# WHAT THE TASK ASKS
Show every line of the records below that contains the word "Classe".

RECORDS FOR PROCESSING below:

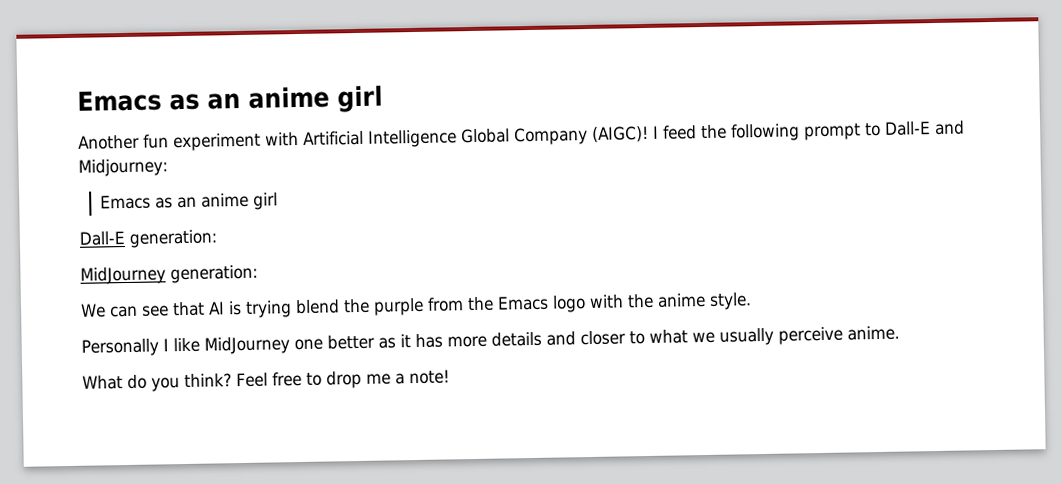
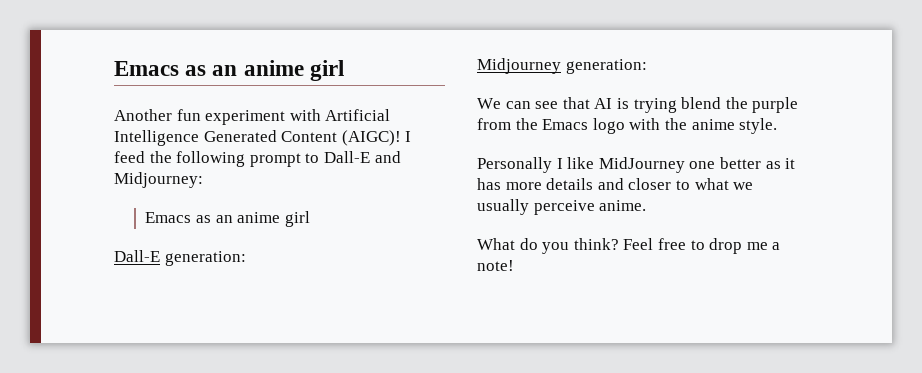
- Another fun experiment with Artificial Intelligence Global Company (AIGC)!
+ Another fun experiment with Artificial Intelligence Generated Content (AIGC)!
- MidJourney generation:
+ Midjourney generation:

End of RECORDS FOR PROCESSING.
RECORDS FOR PROCESSING below:

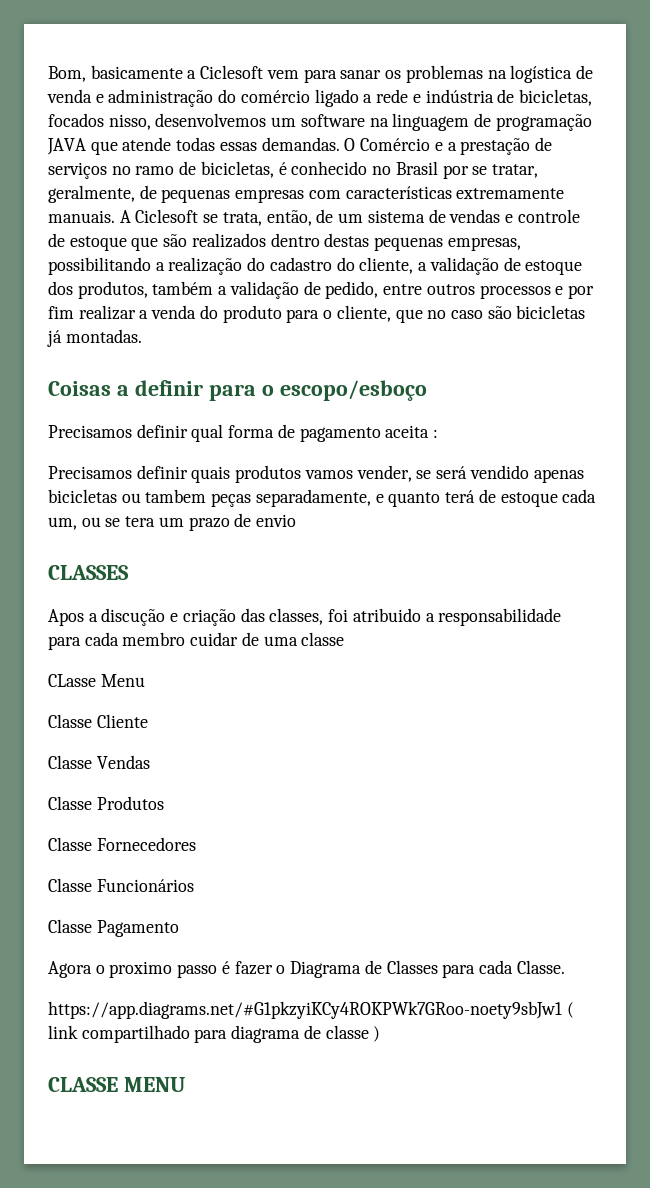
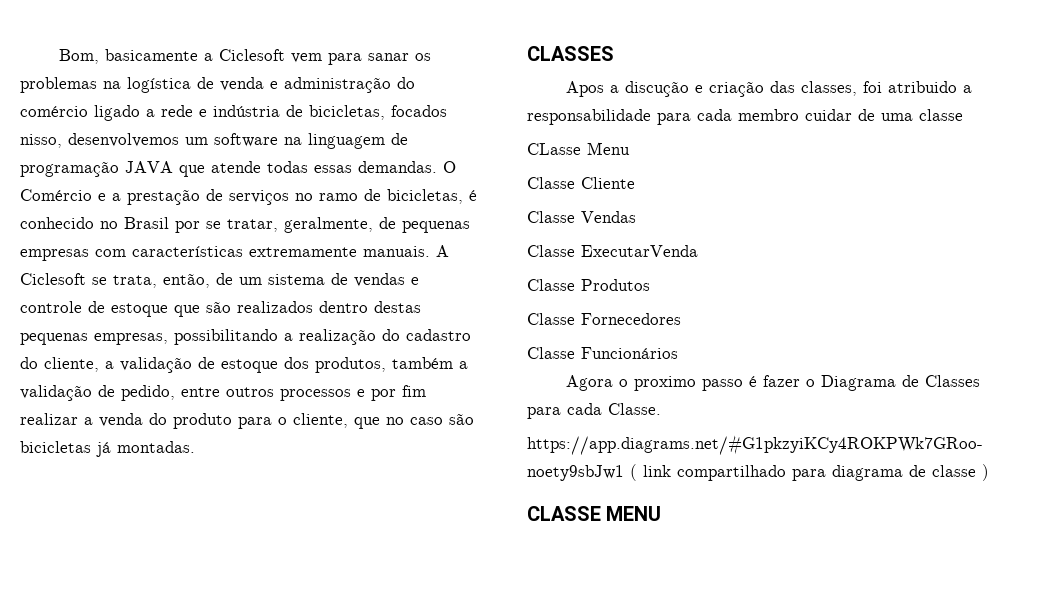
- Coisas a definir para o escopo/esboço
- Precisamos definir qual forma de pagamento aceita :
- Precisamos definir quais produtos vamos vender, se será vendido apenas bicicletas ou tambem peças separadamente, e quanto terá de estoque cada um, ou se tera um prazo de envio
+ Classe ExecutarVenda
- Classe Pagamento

End of RECORDS FOR PROCESSING.

# TASK ANSWER
+ Classe ExecutarVenda
- Classe Pagamento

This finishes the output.